§ **What is expected**: The records below must be transcribed exactly. Do not include the pictures.

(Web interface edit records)
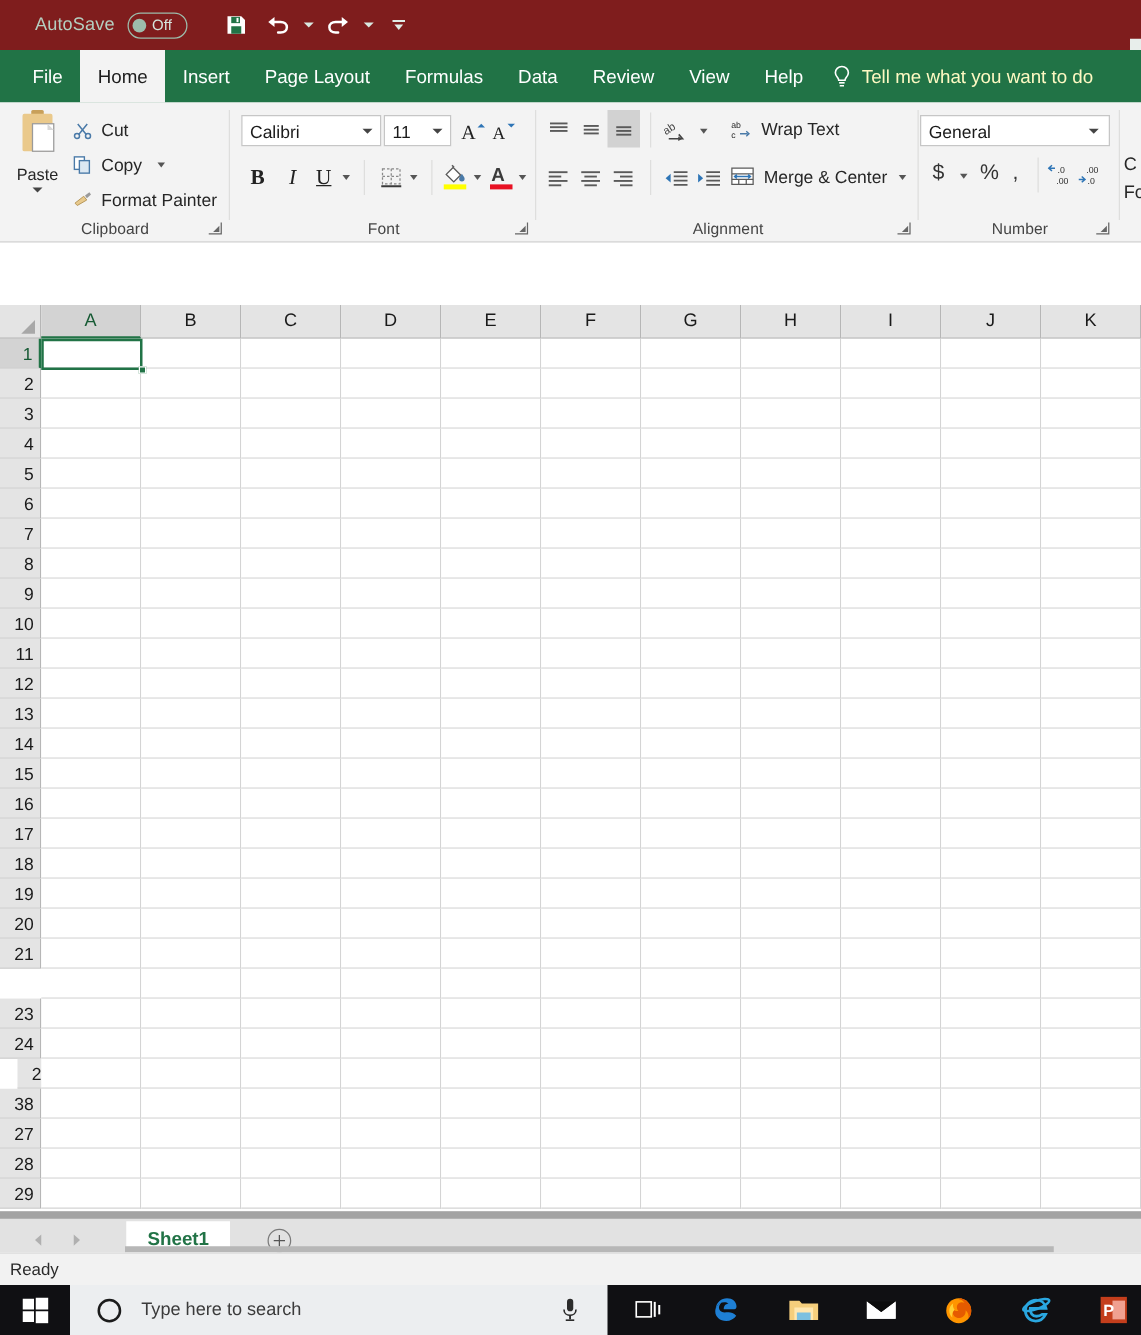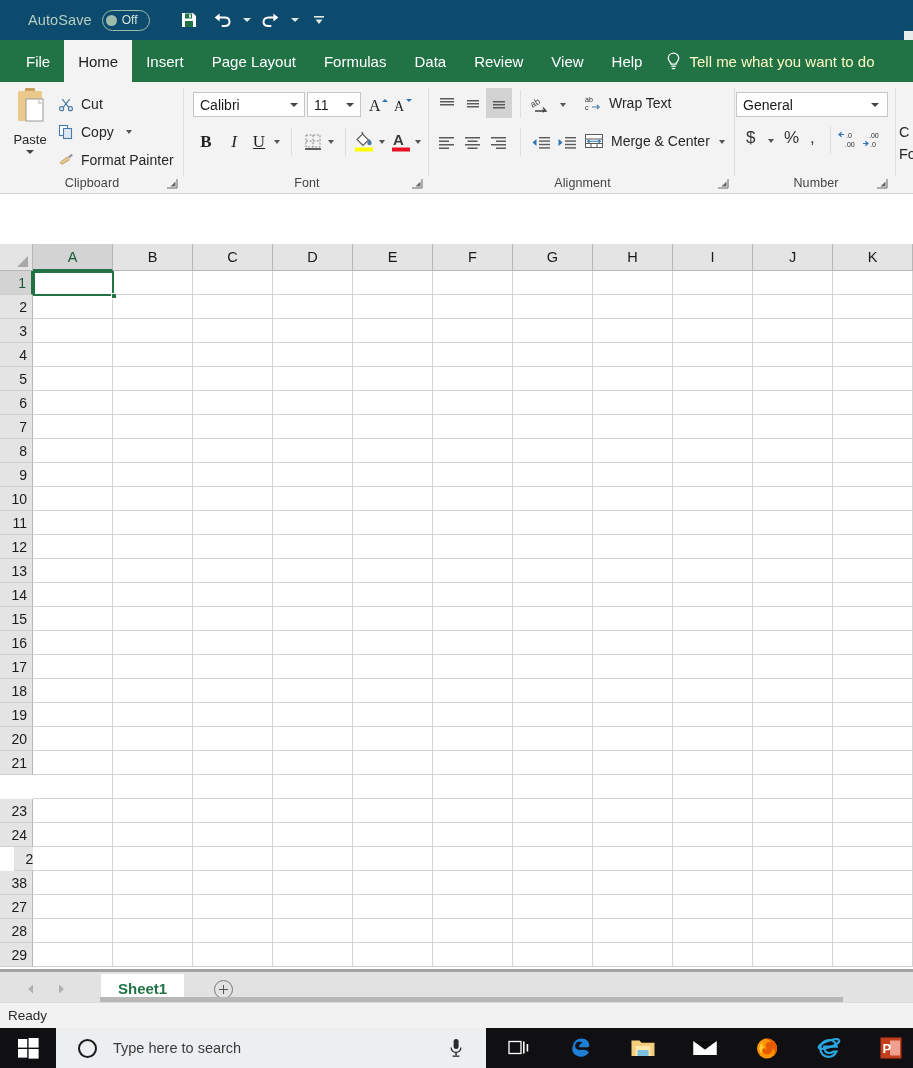--- a/index.html
+++ b/index.html
@@ -14,7 +14,7 @@
   
   .titlebar {
     position: absolute; top: 0; left: 0; width: 913px; height: 40px;
-    background: #0c4a6e;
+    background: #7f1d1d;
     display: flex; align-items: center;
   }
   .autosave-wrap { display: flex; align-items: center; margin-left: 28px; }

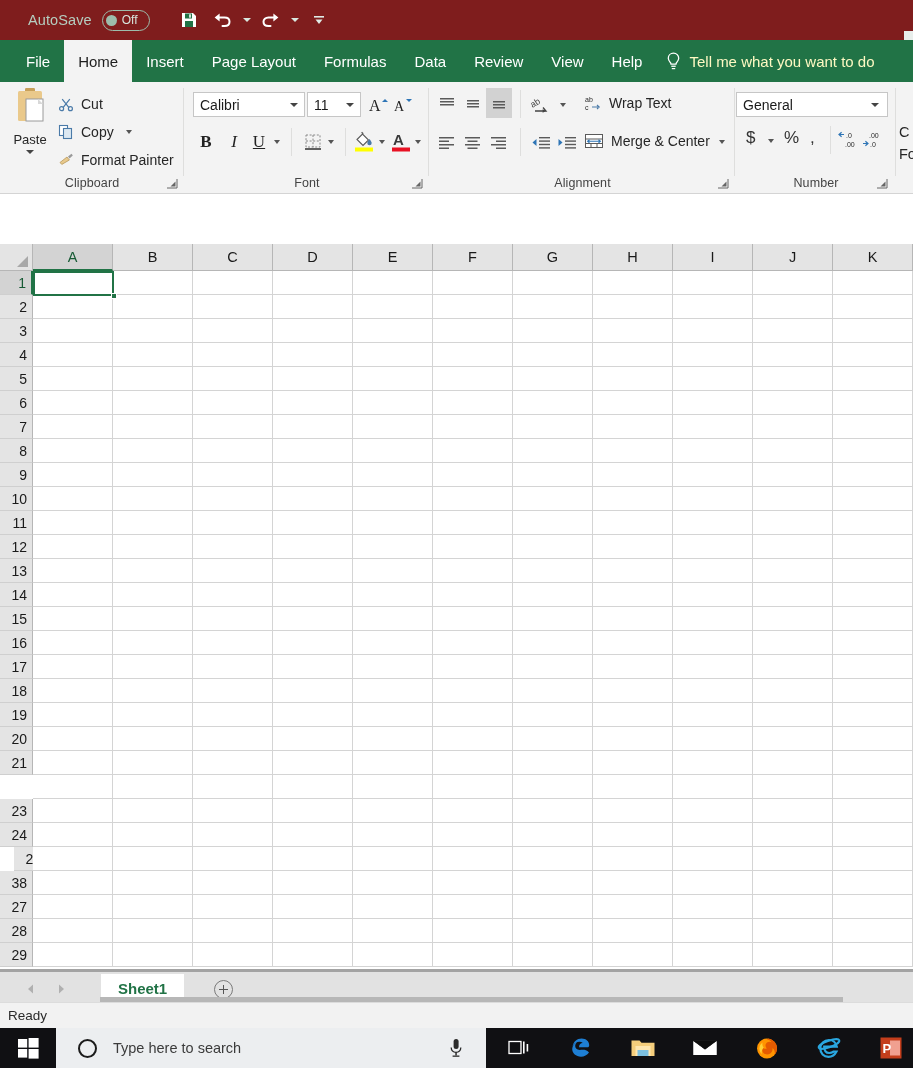--- a/index.html
+++ b/index.html
@@ -189,7 +189,7 @@
   
   .sheetbar {
     position: absolute; top: 969px; left: 0; width: 913px; height: 33px;
-    background: #e2e2e2; border-top: 3px solid #a3a3a3;
+    background: #e2e2e2; border-top: 6px solid #a3a3a3;
   }
   .nav-arrow { position: absolute; top: 8px; width: 22px; height: 18px; display: flex; align-items: center; justify-content: center; }
   .sheettab {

§ **Output of the exercise**:
--- a/index.html
+++ b/index.html
@@ -14,7 +14,7 @@
   
   .titlebar {
     position: absolute; top: 0; left: 0; width: 913px; height: 40px;
-    background: #0c4a6e;
+    background: #7f1d1d;
     display: flex; align-items: center;
   }
   .autosave-wrap { display: flex; align-items: center; margin-left: 28px; }

--- a/index.html
+++ b/index.html
@@ -189,7 +189,7 @@
   
   .sheetbar {
     position: absolute; top: 969px; left: 0; width: 913px; height: 33px;
-    background: #e2e2e2; border-top: 3px solid #a3a3a3;
+    background: #e2e2e2; border-top: 6px solid #a3a3a3;
   }
   .nav-arrow { position: absolute; top: 8px; width: 22px; height: 18px; display: flex; align-items: center; justify-content: center; }
   .sheettab {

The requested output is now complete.